Reviewby Rebecca Silverman, Jul 3rd 2014
World Is Still Beautiful
7 - 12 Streaming
As Nike and Livi grow closer, more forces appear to try and drive them apart – Livi's former prime minister Bard, for one, and the old men of the kingdom who try to rule it from the shadows for another. When Nike gets a letter from home saying that her grandmother is ill, she and Livi drop everything and take a trip to the Principality of Rain...only to find that the Sun Kingdom isn't the only place that isn't thrilled about their marriage...

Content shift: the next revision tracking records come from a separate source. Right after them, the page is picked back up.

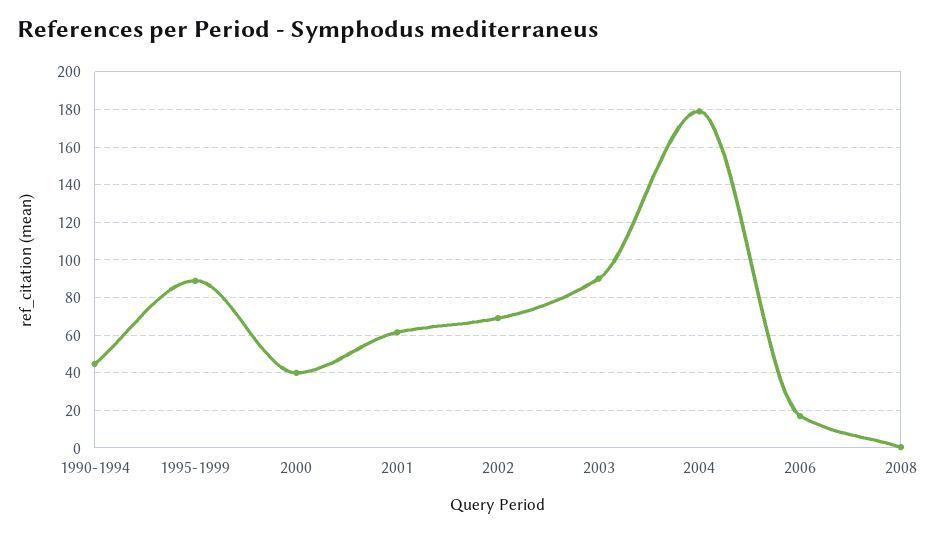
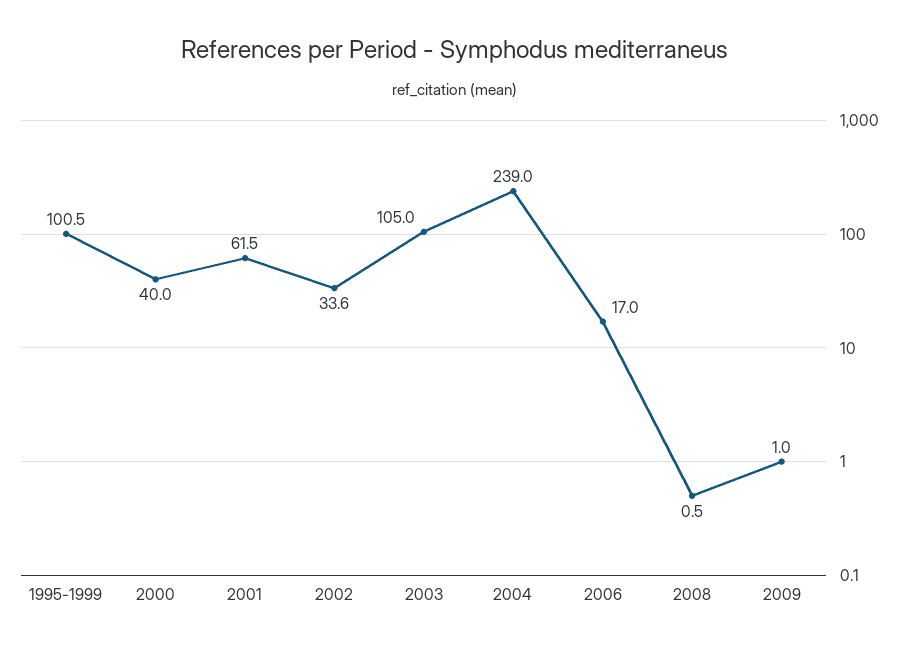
1990-1994: 45 -> none
1995-1999: 90 -> 100.5
2002: 70 -> 33.6
2003: 90 -> 105
2004: 180 -> 239
2009: none -> 1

After a first half filled with what were essentially stand-alone episodes – the notable exception being Nike's trials – The World Is Still Beautiful picks up its pace in its latter half. While there is still a vaguely episodic feel to the beginning of it, these six episodes rely on each other more, with the result that the story feels much more together, despite its pretty inconclusive final episode. The majority of the story takes place in an extended arc in Nike's homeland, the Principality of Rain. Episodes 9 – 11, and an important part of 12, all look at the place Nike came from and her relationship with her family, showing us that the glimpse we had of her home life way back at the show's commencement was barely enough to give us any information at all. These are probably the strongest sequence in the series as a whole, partly because they take a different tack than the rest of the show, but also because they give us the opportunity to learn more about the world in which our protagonists live.
The first major incident in these episodes, however, is the return of Livi's uncle Bard, the erstwhile prime minister of the Sun Kingdom. Bard was a central, or at least major, figure in Livi's childhood, and the two have a tumultuous relationship. This is not helped by the fact that Bard is a womanizer and appears to have his sights set on the lovely Nike, much to her detriment. (At least at first. As in the first six episodes, nothing can really keep Nike down.) This leads to a reignition of the tensions between uncle and nephew, and Nike takes it upon herself to force them to sit down and really talk...by singing for hours so that they're trapped in a gazebo during a torrential downpour. This may be one of the most amusing incidences of the slightly infamous Jpop crooner “Ame Furashi no Uta~Beautiful Rain~”, better known to fans of the show as “Tender Rain.” That the song is overused is perhaps a given by this point, and a later song performed by Nike's grandmother in episode twelve really points out how much better Nike's song could have been: Grandma's song is haunting and ephemeral as opposed to slightly canned. (It's also interesting to note that Grandma may look like an old woman, but she has the voice of a lovely young idol, which is a bit difficult to swallow.)
Once Bard is firmly established, the show moves on to what really is its sole major arc: the visit to Nike's homeland. This is accomplished by Nike receiving a note that her beloved grandmother is deathly ill; she asks if she can go home to see her. Livi decides (much to Neil's chagrin) to accompany her, leaving Bard in charge and thus giving him a reason to exist, which is actually more than we've seen with other minor characters who come in and make trouble. The Principality of Rain is Generic Asian in its design to the Sun Kingdom's Generic European, which makes for a good visual contrast. Most of the traditional clothing is either Chinese or Central Asian in appearance; the costumes for the betrothal/wedding ceremony Nike's family holds for she and Livi are cosplay worthy if you're good with a needle. The real draw of these episodes is the way that they give us more insight into Nike's family life and past, which in turn allows us to have a better understanding of her powers. To say that she herself doesn't fully appreciate what she can do – in part because of her childhood – would not be an understatement. This is also an opportunity for the story to reinforce her strength of will and character, as well as to show us how far Livi has progressed in his emotional growth. By the end of the arc, their relationship feels fully believable and very sweet, something that even their detractors are forced to notice. The conclusion of the storyline at the start of the final episode is touching and genuinely emotional, much more so than the rest of the episode.
The end of episode twelve is a return to the problems that plagued the show early on – it is episodic and inconclusive. While we do receive assurance that Nike and Livi love each other, that really wasn't needed after the Principality of Rain story, and it feels more like the writers weren't sure how to wrap things up and so settled for the easiest sort of cute and sweet finale. It gives an anti-climactic feel to what was otherwise a very good second half, souring the experience just a little.
In the end, The World Is Still Beautiful is charming shoujo comfort food. With a plucky heroine, a hero who learns to love, an excitable (yet proper) manservant, and just a bit of magic, it has all of the elements to make you keep watching and feel happy. It cops out at the end, but up until that point, this is a sweet series that should be on your list if you just want something to make you smile.
Overall (sub) : B
Story : B
Animation : B
Art : B
Music : B
+ Nike remains an enjoyable heroine, Livi shows real emotional growth. The Principality of Rain arc is well done; Grandma's song is beautiful.